_ABOUT THIS EXERCISE_
Copy all the lines of the data that include the word "examples".

>>>

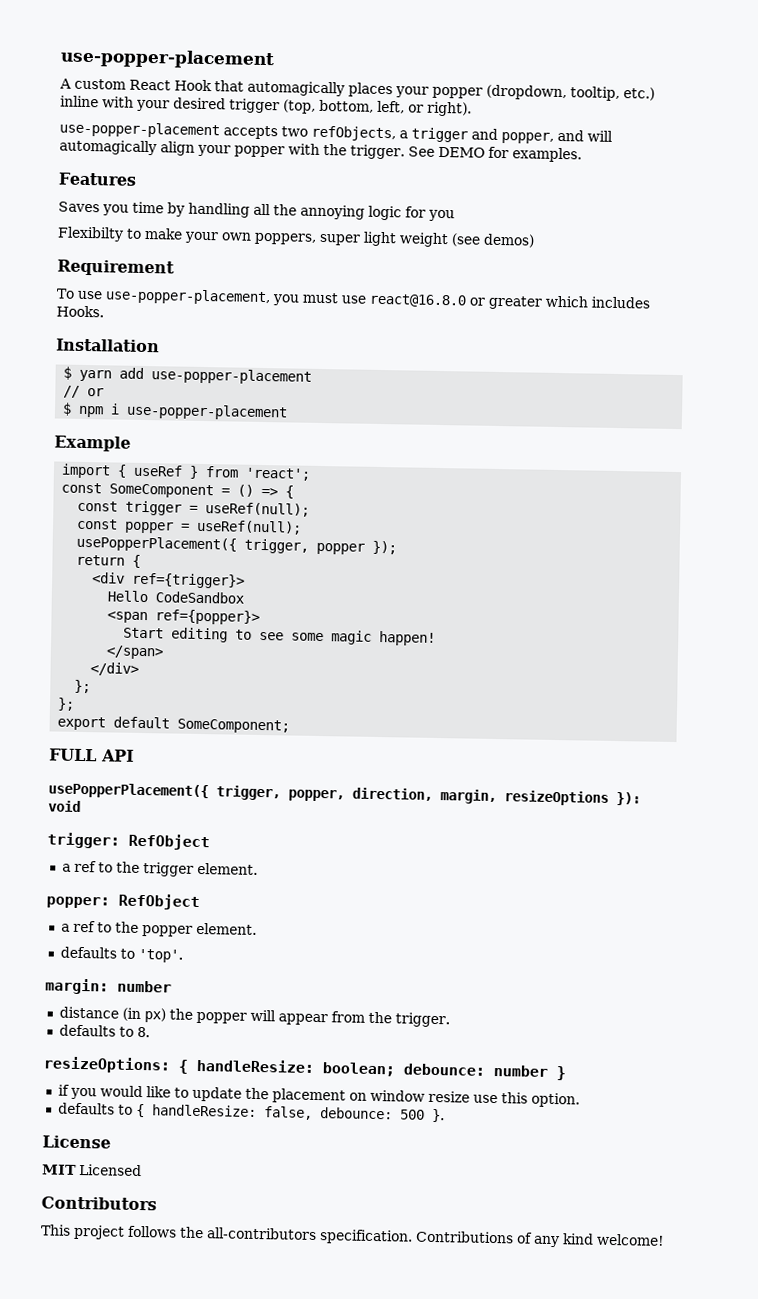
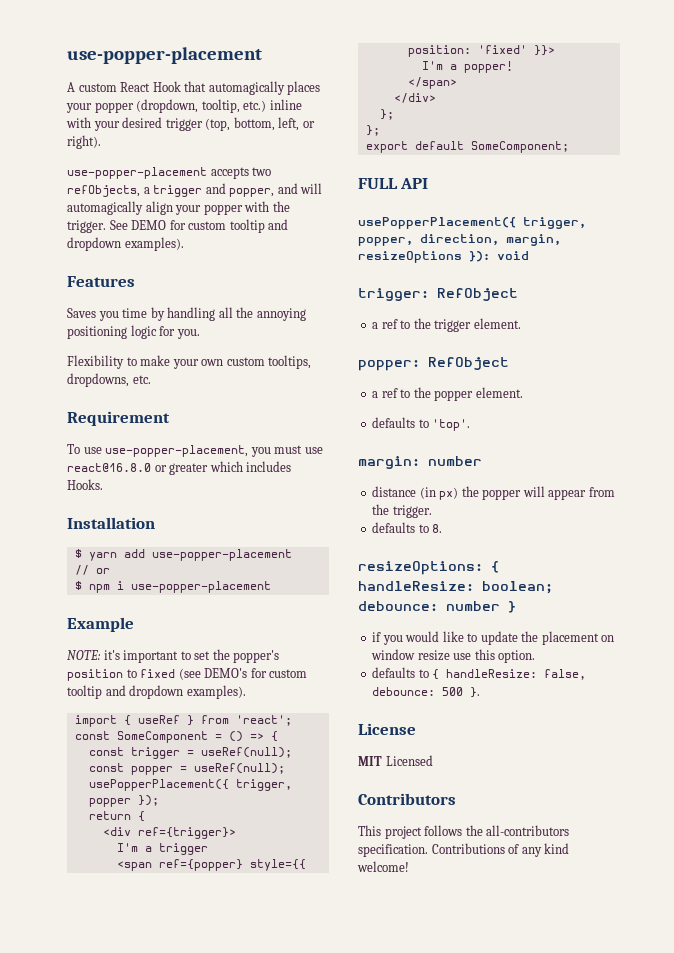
[511,147,582,163] examples. -> [188,219,289,233] [67,237,184,251] custom tooltip and dropdown examples).
(365, 212) none -> [67,326,127,339] positioning
[428,209,455,222] [57,226,124,242] you // Flexibilty -> [176,329,200,339] [67,355,124,369] you. // Flexibility
[254,231,535,248] poppers, super light weight (see demos) -> [226,355,312,369] [67,373,151,387] custom tooltips, dropdowns, etc.
(131, 443) none -> [67,649,280,663] [67,668,308,681] [67,685,246,699] // NOTE: it's important to set the popper's position to fixed (see DEMO's for custom tooltip and dropdown examples).
[107,590,245,604] [107,609,261,625] [123,627,437,646] Hello CodeSandbox // <span ref={popper}> // Start editing to see some magic happen! -> [116,843,208,855] [116,859,306,871] [407,45,555,57] [421,61,513,73] I'm a trigger // <span ref={popper} style={{ position: 'fixed' }}> // I'm a popper!

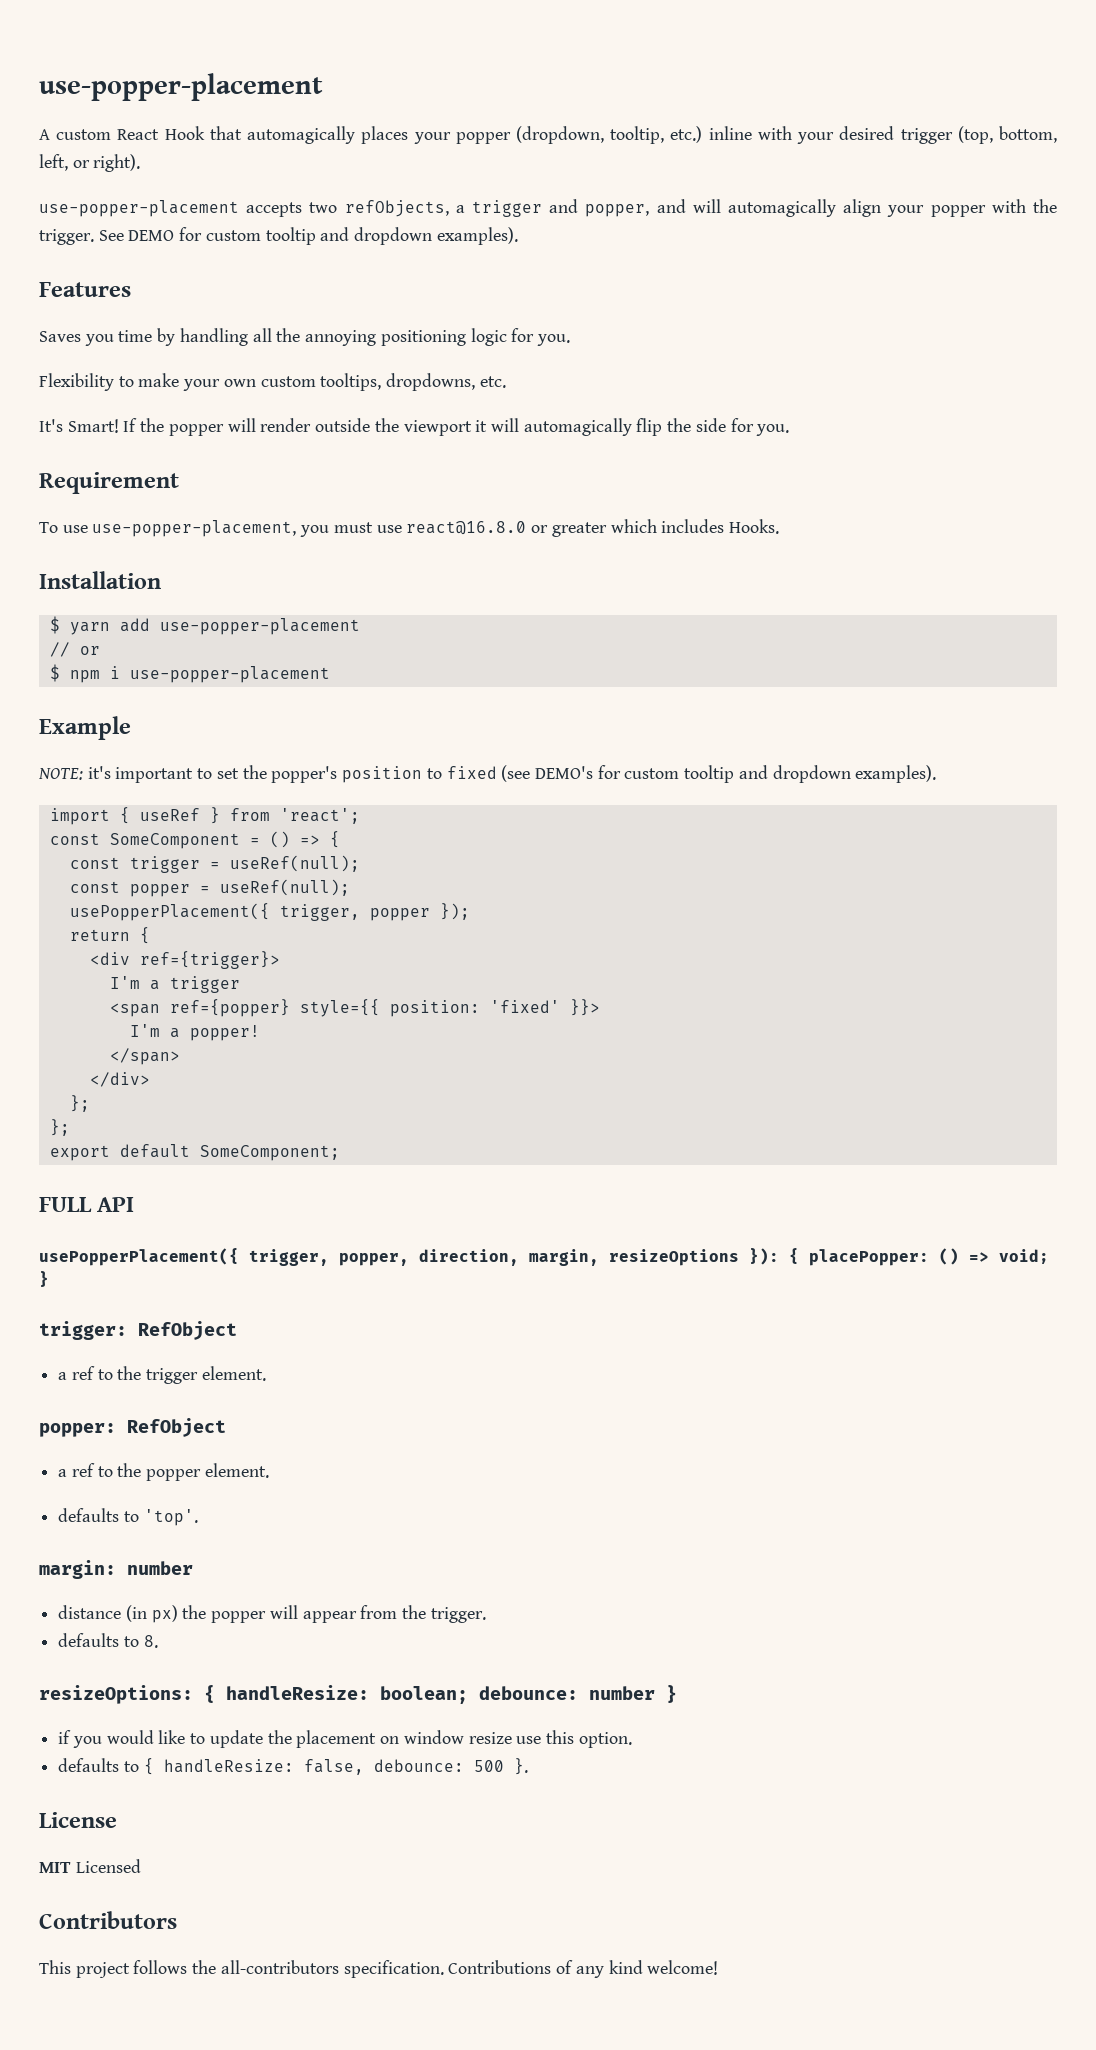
(151, 379) none -> [39,418,790,436] // It's Smart! If the popper will render outside the viewport it will automagically flip the side for you.
[497,251,529,260] void -> [789,1248,1049,1266] [39,1271,49,1287] { placePopper: () => void; }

<<<

_RESPONSE AREA_
[511,147,582,163] examples. -> [188,219,289,233] [67,237,184,251] custom tooltip and dropdown examples).
(131, 443) none -> [67,649,280,663] [67,668,308,681] [67,685,246,699] // NOTE: it's important to set the popper's position to fixed (see DEMO's for custom tooltip and dropdown examples).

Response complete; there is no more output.